In what would typically require multiple humans like historians, fact-checkers, visual artists, and VR designers, we created using LLMs and an advanced network of AI Agents using natural language and generation. We have also attached a diagram for further visualization! :)

Challenges we ran into

Working with VR was definitely a challenge as most members of our team had never developed on the headset before. It was difficult managing UI elements and navigating some hardware-specific features, especially audio. A big part of our project is the integration with ElevenLabs's conversational AI, but in order to communicate we had to modify our audio input as the Meta Quest 2 headset naturally takes 48000 Hz audio in its mic but ElevenLabs's API was set to process 8000 Hz. We spent a lot of time trying to properly capture audio through the Oculus and convert it so a format that could be picked up and registered by ElevenLabs.

We also ran into challenges in the realm of 3d generation. Our idea was very ambitious and we experimented with various different cutting edge models, spending a lot of time training/deploying them. Ultimately, we decided to keep the 3d generative AI as a future alternative as the models we were able to generate took a lot of time and weren't accurate enough to be fully viable in the app.

Accomplishments that we're proud of

Our team feels proud of how much we were able to learn this weekend.
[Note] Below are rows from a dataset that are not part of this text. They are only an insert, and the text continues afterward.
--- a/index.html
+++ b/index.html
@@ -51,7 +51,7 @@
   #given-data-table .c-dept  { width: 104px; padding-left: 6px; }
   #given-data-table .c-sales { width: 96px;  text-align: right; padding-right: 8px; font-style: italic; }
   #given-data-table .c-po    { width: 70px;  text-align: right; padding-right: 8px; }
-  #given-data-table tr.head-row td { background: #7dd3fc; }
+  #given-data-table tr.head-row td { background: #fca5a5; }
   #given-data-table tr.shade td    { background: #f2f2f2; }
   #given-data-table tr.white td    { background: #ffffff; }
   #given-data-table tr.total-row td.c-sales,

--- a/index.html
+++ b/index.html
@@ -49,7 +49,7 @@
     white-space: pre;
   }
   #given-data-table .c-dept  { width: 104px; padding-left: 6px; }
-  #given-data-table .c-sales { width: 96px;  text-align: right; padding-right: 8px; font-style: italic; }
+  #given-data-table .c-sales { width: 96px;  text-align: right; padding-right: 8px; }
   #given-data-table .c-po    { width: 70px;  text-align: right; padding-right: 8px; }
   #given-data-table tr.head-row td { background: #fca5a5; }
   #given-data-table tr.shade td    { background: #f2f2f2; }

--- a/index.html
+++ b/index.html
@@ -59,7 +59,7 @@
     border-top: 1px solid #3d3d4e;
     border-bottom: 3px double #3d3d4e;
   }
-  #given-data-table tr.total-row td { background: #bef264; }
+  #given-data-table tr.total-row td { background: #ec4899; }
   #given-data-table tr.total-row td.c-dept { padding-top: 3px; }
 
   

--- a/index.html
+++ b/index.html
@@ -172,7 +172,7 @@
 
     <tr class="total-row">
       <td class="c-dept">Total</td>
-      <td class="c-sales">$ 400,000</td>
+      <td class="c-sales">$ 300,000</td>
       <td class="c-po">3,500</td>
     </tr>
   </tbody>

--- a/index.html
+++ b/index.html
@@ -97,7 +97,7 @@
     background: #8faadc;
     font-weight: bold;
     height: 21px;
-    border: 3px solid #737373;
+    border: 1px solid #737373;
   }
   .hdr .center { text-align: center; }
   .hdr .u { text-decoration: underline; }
We set out with a very ambitious goal and were able to come out with a very satisfactory product. Despite many challenges along the way, we were able to adapt and pivot and create something that is meaningful to us. We solved many technical difficulties and were able to persevere when it seemed like some of the things we wanted to create weren't possible. Overall, we feel like we were able to challenge ourselves while still having fun and were able to develop a pretty cool app.

What we learned

This was a great learning experience on how to learn. Our entire team was mostly unfamiliar with VR software and most had never used it in the past. Throughout this hackathon we had to be efficient in planning out our workflow and learning challenging technologies on the spot. Our team had to navigate the use of novel AI agents, complex generative AI models, and foreign hardware challenges that forced us to adapt and pivot as we built out this project. We were able to grow a lot as developers, learning new skills in 2d and 3d image/asset generation, audio capture and conversion, and AI agent workflows.

What's next for 3Duroam

Throughout our development, we extensively experimented with various NVIDIA AI models and research papers—from Edify-3D and Edify-360-HDRI to Instant Neural Graphics Primitives and Instant Splat. Our goal was to push the boundaries of generating immersive, personalized worlds. While we found some success leveraging NVIDIA computing, such as training models with Brev to generate 3D meshes, we weren’t fully able to bring these worlds to life.
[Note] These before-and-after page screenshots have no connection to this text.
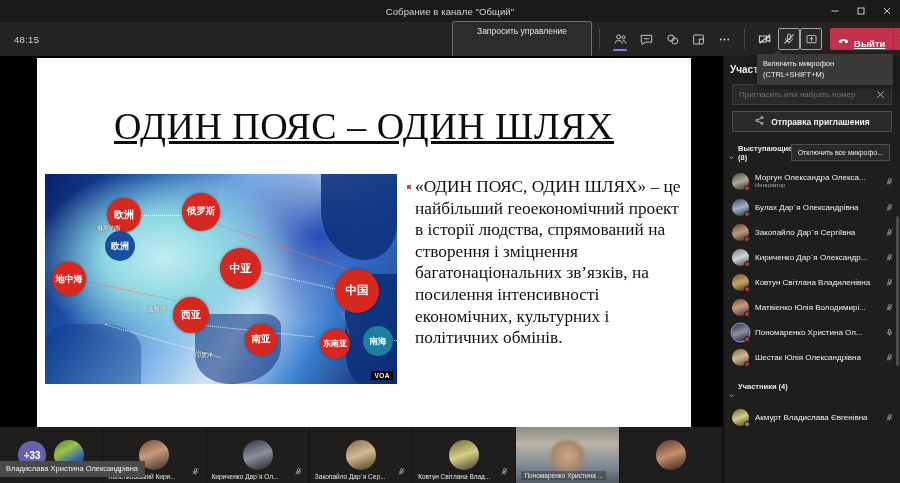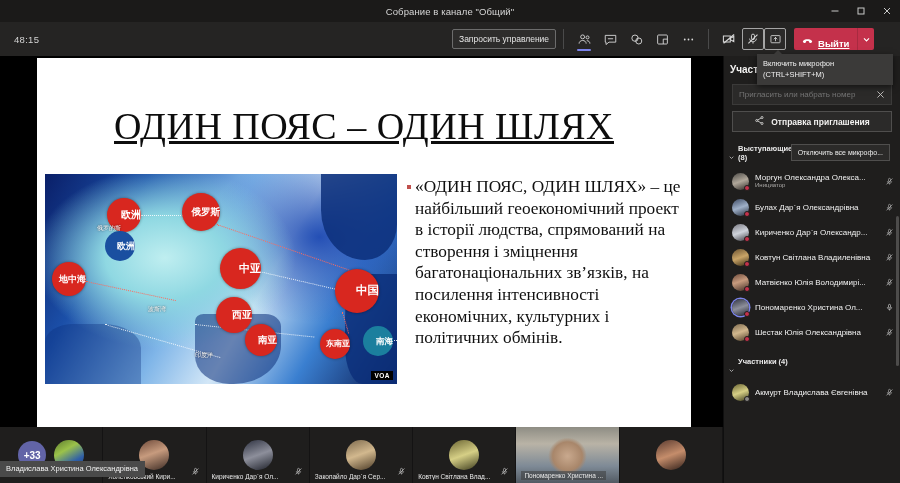--- a/index.html
+++ b/index.html
@@ -48,7 +48,7 @@
     display: flex; align-items: center;
   }
   .request-control {
-    height: 20px; padding: 0 6px;
+    height: 36px; padding: 0 24px;
     border: 1px solid #6c6c6c; border-radius: 2px;
     background: #2d2c2b; color: #e4e4e4;
     font-size: 8.5px; line-height: 18px;

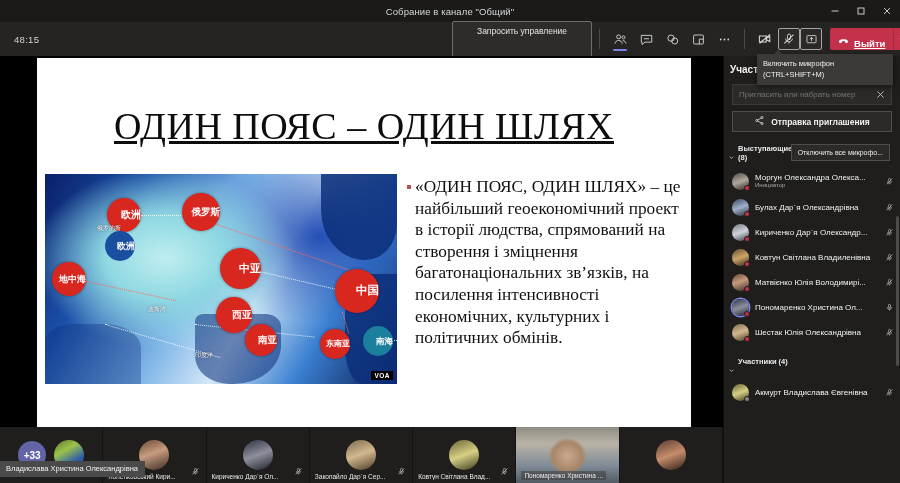--- a/index.html
+++ b/index.html
@@ -174,9 +174,9 @@
   .node {
     position: absolute;
     border-radius: 50%;
-    display: flex; align-items: center; justify-content: flex-end;
+    display: flex; align-items: center; justify-content: center;
     color: #fff; font-weight: bold;
-    font-family: Liberation Sans, sans-serif;
+    font-family: Liberation Serif, serif;
     text-align: center; line-height: 1;
   }
   .node.red { background: #d8271f; box-shadow: 0 0 3px rgba(0,0,0,.4); }

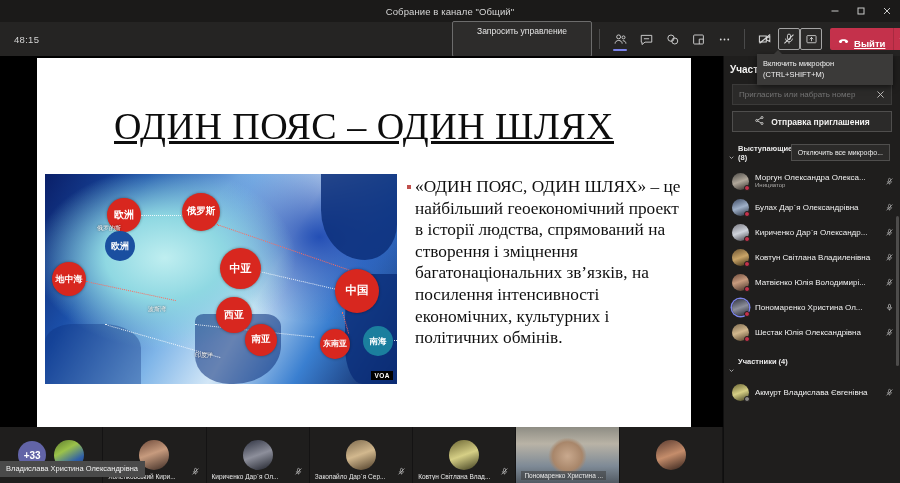--- a/index.html
+++ b/index.html
@@ -691,6 +691,21 @@
           </div>
           <div class="prow">
             <div class="avatar">
+              <div class="face" style="background: linear-gradient(160deg, rgb(94, 70, 54) 0%, rgb(194, 151, 122) 50%, rgb(45, 33, 26) 100%);"></div>
+              <div class="presence busy"></div>
+            </div>
+            <div class="pname">Закопайло Дар`я Сергіївна</div>
+            <div class="pmic">
+              <svg width="9" height="9" viewBox="0 0 20 20" fill="none" stroke="currentColor" stroke-width="1.4">
+  <rect x="7.8" y="3" width="4.4" height="8" rx="2.2"></rect>
+  <path d="M5.2 9.4c0 2.7 2.1 4.6 4.8 4.6s4.8-1.9 4.8-4.6"></path>
+  <line x1="10" y1="14" x2="10" y2="16.6"></line>
+  <line x1="3.4" y1="16.4" x2="16.4" y2="3.4" stroke-width="1.6"></line>
+              </svg>
+            </div>
+          </div>
+          <div class="prow">
+            <div class="avatar">
               <div class="face" style="background: linear-gradient(160deg, rgb(122, 122, 130) 0%, rgb(207, 211, 219) 50%, rgb(58, 58, 64) 100%);"></div>
               <div class="presence busy"></div>
             </div>

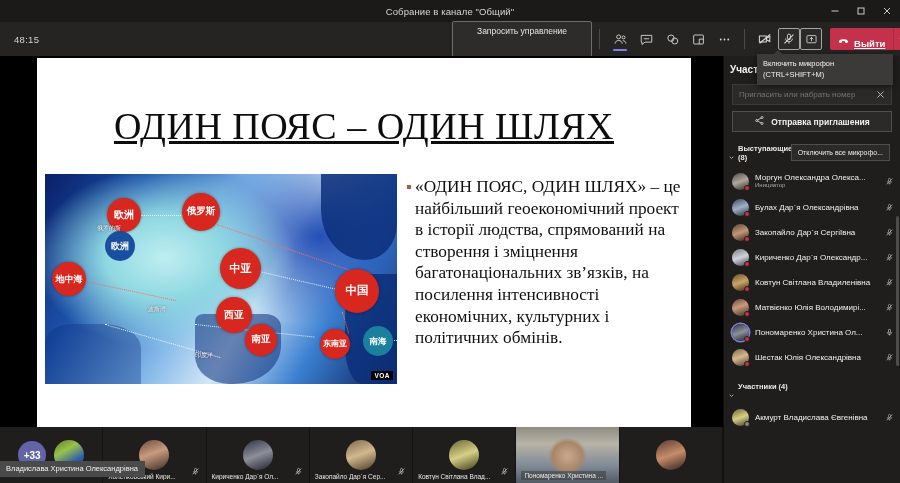--- a/index.html
+++ b/index.html
@@ -515,7 +515,7 @@
               <div class="node red" style="left: 290px; top: 95px; width: 44px; height: 44px; font-size: 11.5px;">
                 <span>中国</span>
               </div>
-              <div class="node red" style="left: 128px; top: 123px; width: 36px; height: 36px; font-size: 10px; margin-left: 43px;">
+              <div class="node red" style="left: 128px; top: 123px; width: 36px; height: 36px; font-size: 10px;">
                 <span>西亚</span>
               </div>
               <div class="node red" style="left: 200px; top: 150px; width: 32px; height: 32px; font-size: 9.5px;">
Moving forward, we’re excited to bridge that gap. With AI and computing capabilities advancing rapidly, we've been truly inspired by what’s possible. Our vision for 3Duroam is to develop a seamless pipeline that transforms text into interactive 3D worlds—whether for recreating historical events, simulating real-world locations like Italy or Tokyo, or simply for fun. Ultimately, we aim to be the go-to platform for education and exploration. Let's 3Duroam the universe together!